Mary Jane Hitchcock Gibson was born in Commerce, Texas. Her family moved nine times by the time she was a sophomore in high school while her father looked for work. Her father had left high school to work to support his family when his father died.
I talked with her about it at one point and said it must have been hard. She said that it taught her how to make friends. And she made a lot of great friends in her life.
When I was in college, I had a small group of friends, one of whom would refer to anyone that he had known growing up as “we used to be best friends. we grew up together.” Some of us were skeptical and when one friend ran into someone who barely rememberd him, he still said “we used to be best friends.We grew up together.” So my friend group would make fun of him. We did it one time within earshot of my mother and she said that’s just his way of saying how much he liked them and how fond he was of them. It was a generous interpretation. My mom used to say that most of the time, people do the best that they can. Of course, being who I am, it didn’t stop me from continuing to make fun of him but she was right, of course, and I try think of her often and try to look at what people are really trying to communicate instead of focusing on their precise words.
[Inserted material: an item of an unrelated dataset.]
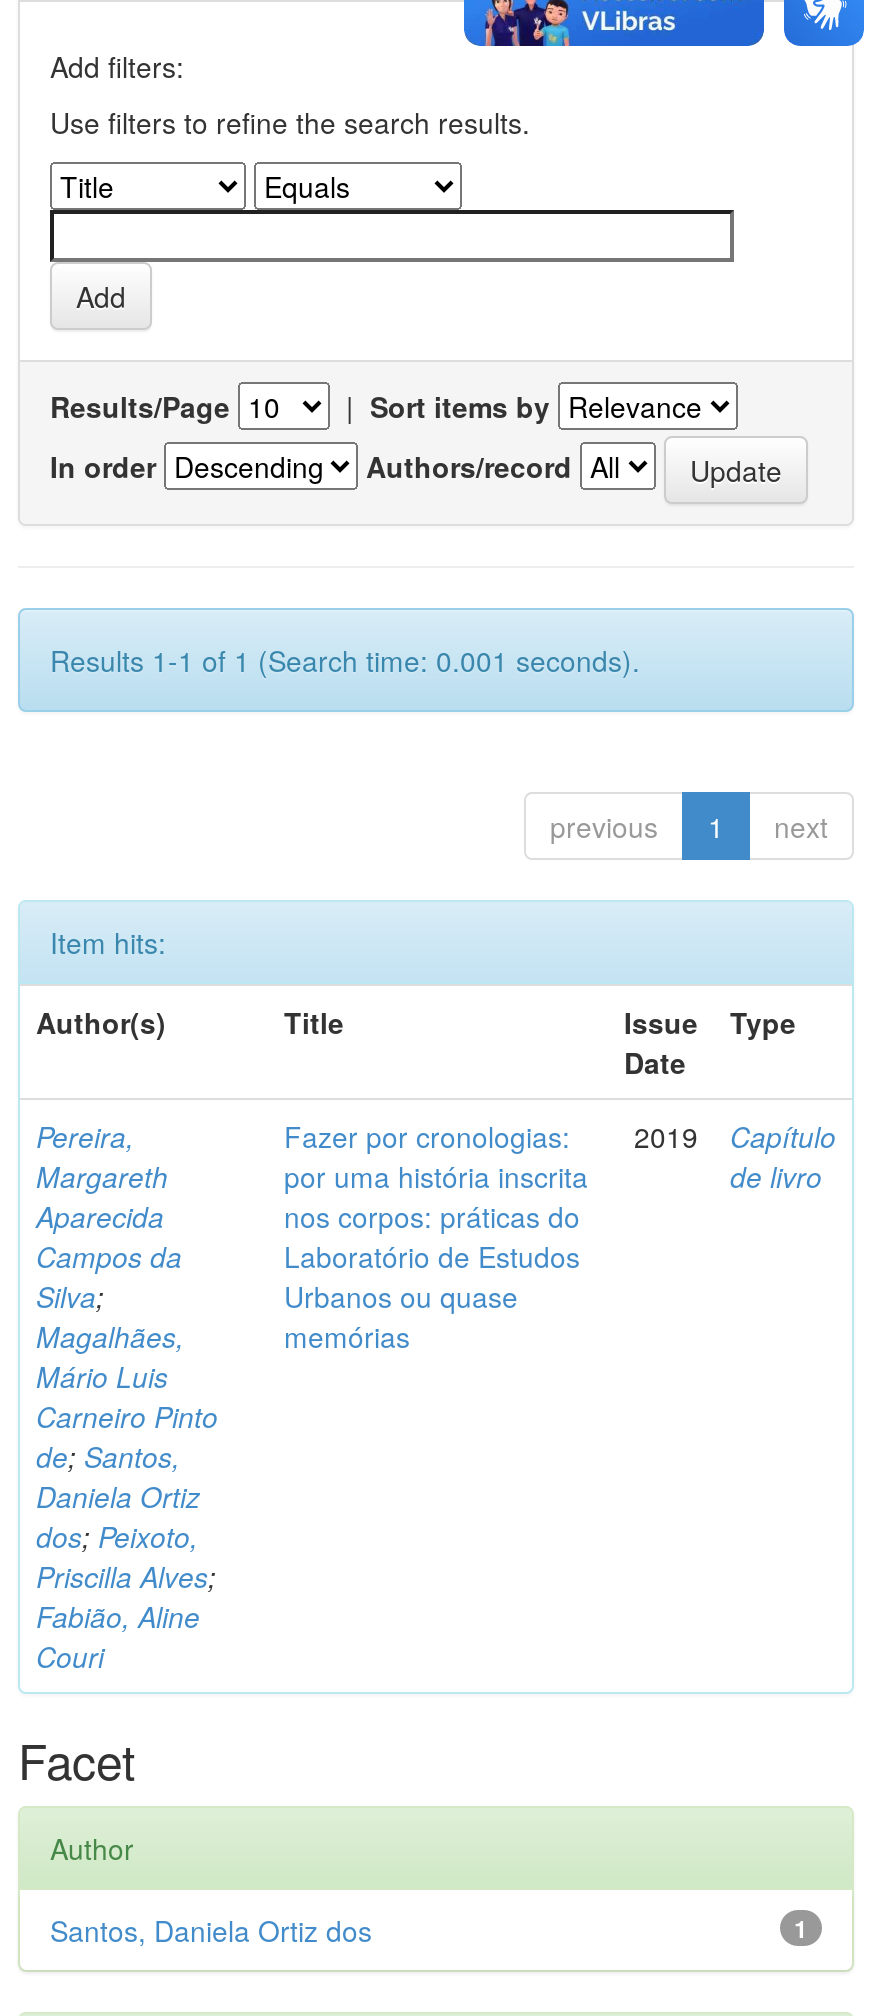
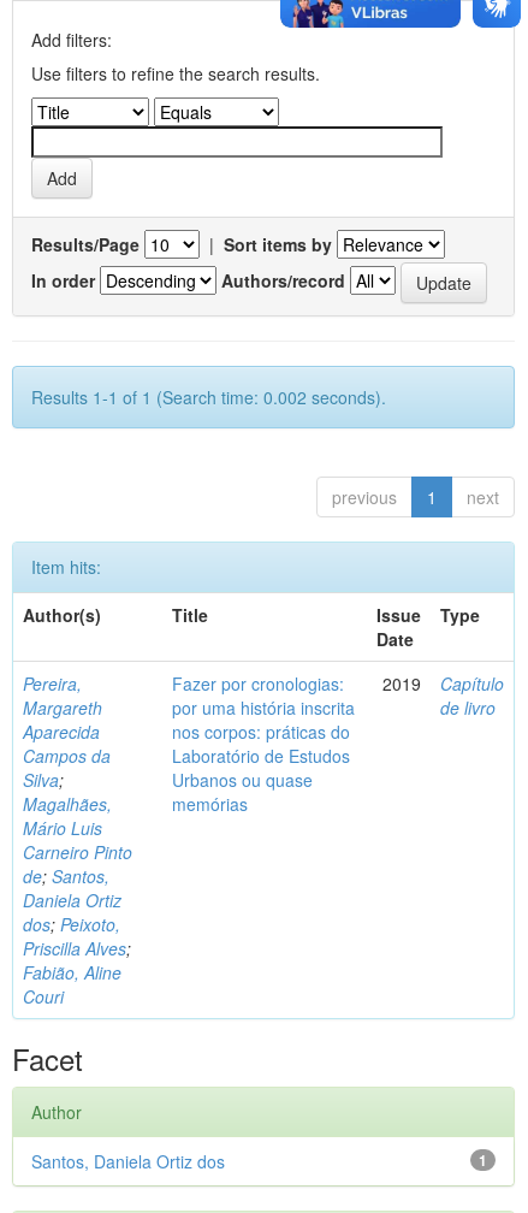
[50,640,640,680] Results 1-1 of 1 (Search time: 0.001 seconds). -> [31,385,386,409] Results 1-1 of 1 (Search time: 0.002 seconds).

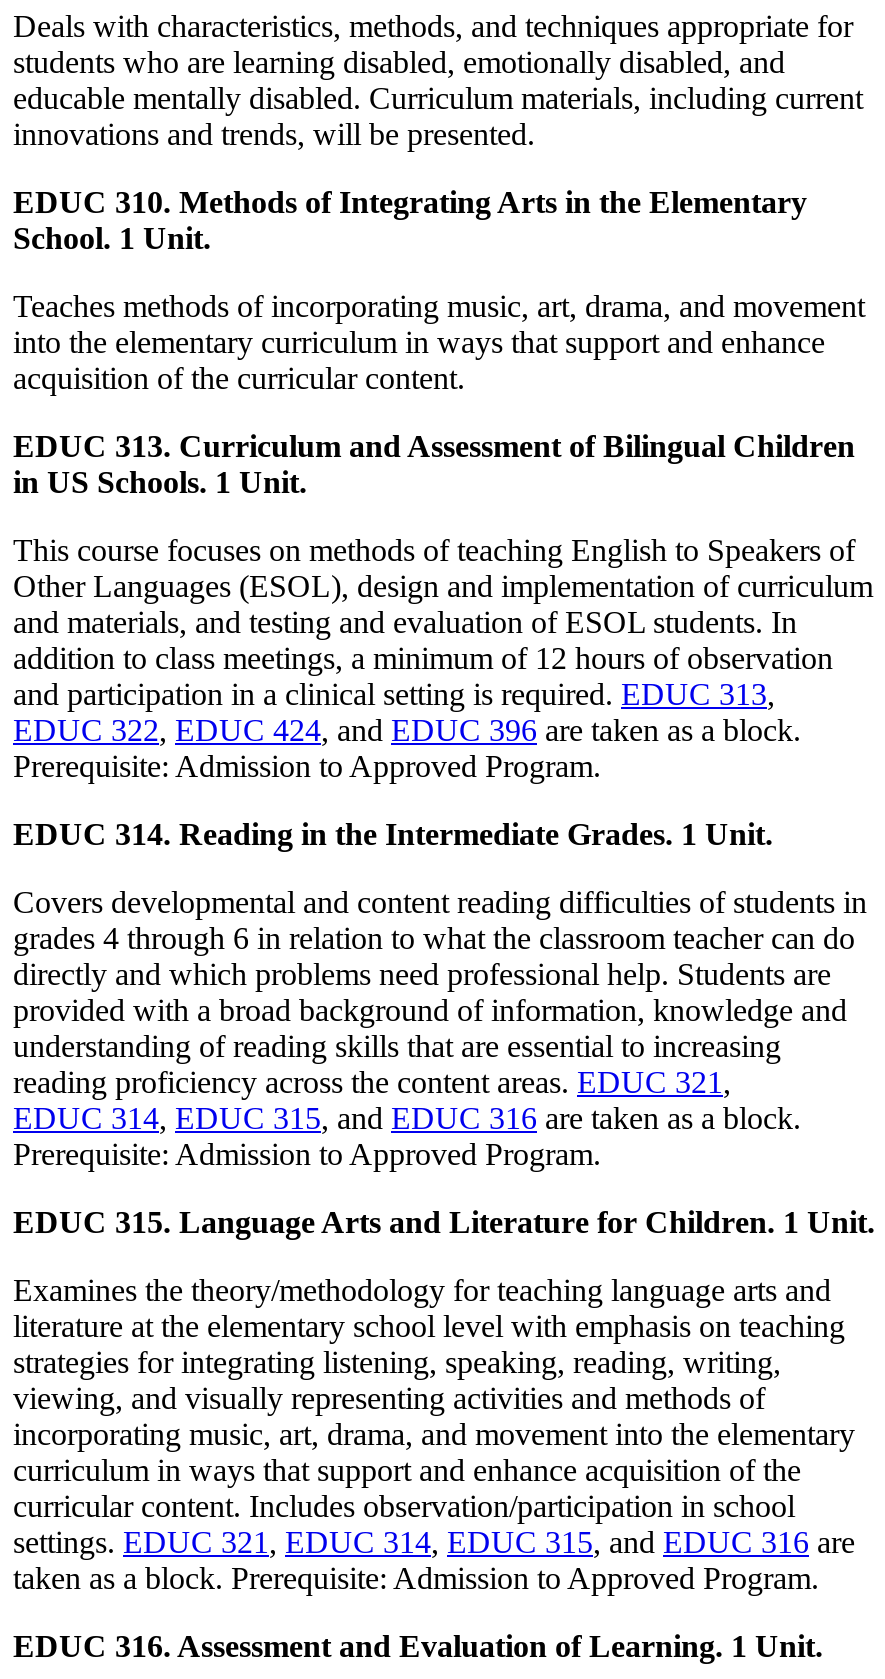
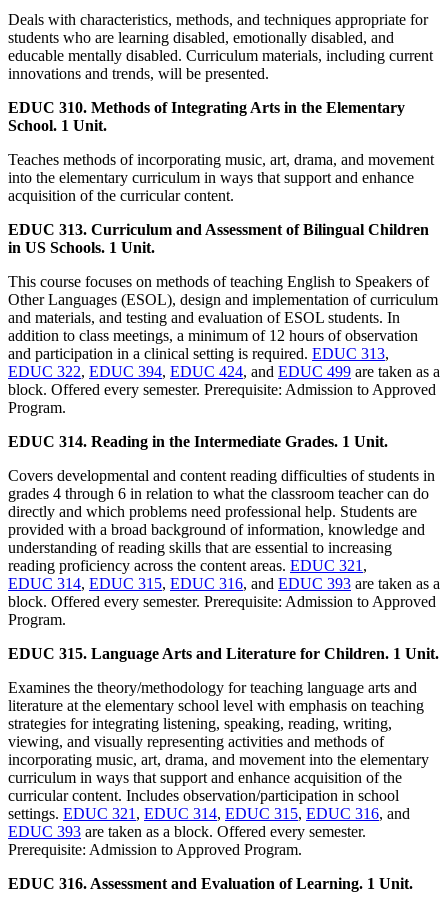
[13,714,801,784] EDUC 322, EDUC 424, and EDUC 396 are taken as a block. | Prerequisite: Admission to Approved Program. -> [8,363,440,416] EDUC 322, EDUC 394, EDUC 424, and EDUC 499 are taken as a | block. Offered every semester. Prerequisite: Admission to Approved | Program.
[13,1102,801,1172] EDUC 314, EDUC 315, and EDUC 316 are taken as a block. | Prerequisite: Admission to Approved Program. -> [8,575,440,628] EDUC 314, EDUC 315, EDUC 316, and EDUC 393 are taken as a | block. Offered every semester. Prerequisite: Admission to Approved | Program.
[13,1526,855,1596] settings. EDUC 321, EDUC 314, EDUC 315, and EDUC 316 are | taken as a block. Prerequisite: Admission to Approved Program. -> [8,805,410,858] settings. EDUC 321, EDUC 314, EDUC 315, EDUC 316, and | EDUC 393 are taken as a block. Offered every semester. | Prerequisite: Admission to Approved Program.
When I was in law school, I lived at home. I had a small group of friends who were from out of state lived in apartments so I invited them all to dinner at my house. I made something elegant like spaghettti. The next day, one of my friends, who was black, said that she had been nervous coming to my house but that my mom had made her feel completely comfortable and at home. My mom had the ability to do that. I used to think it was because she grew up in the South and I still think that is part of it but I think it may have to do with growing up in the Hitchcock family. Her sisters are wonderful and full of kindness and grace, and I think that they all have the ability to make people feel comfortable.
A few years later, when her mother had decided not to drive any more, my mother called her when a minister was there and while she was on the phone, the prayed together. My mom told me how affirming the minister was. He said that they were grateful that Martha had made this decision, that it was a difficult decision and that we were grateful for Martha’s strength to make it, and grateful for the family that supported her. He didn’t sugarcoat it but just affirmed it was a difficult decision and affirmed Martha for making it. In so many ways, that was my mom. She affirmed people. She would say “Of course you did” when someone confided in her. She was supportive and affirming of everyone.
She enjoyed other people. When I would talk to her after she had spoken on the phone with one of her sisters, she would tell me all about where Becca was traveling with Frank, what Ainsely was doing, a st ory about one of Katie’s kids, or what a great guy Kara’s husband was. She got such joy from other people’s lives.
I miss my mom. I miss talking to her about politics and just seeing her and hearing her laugh.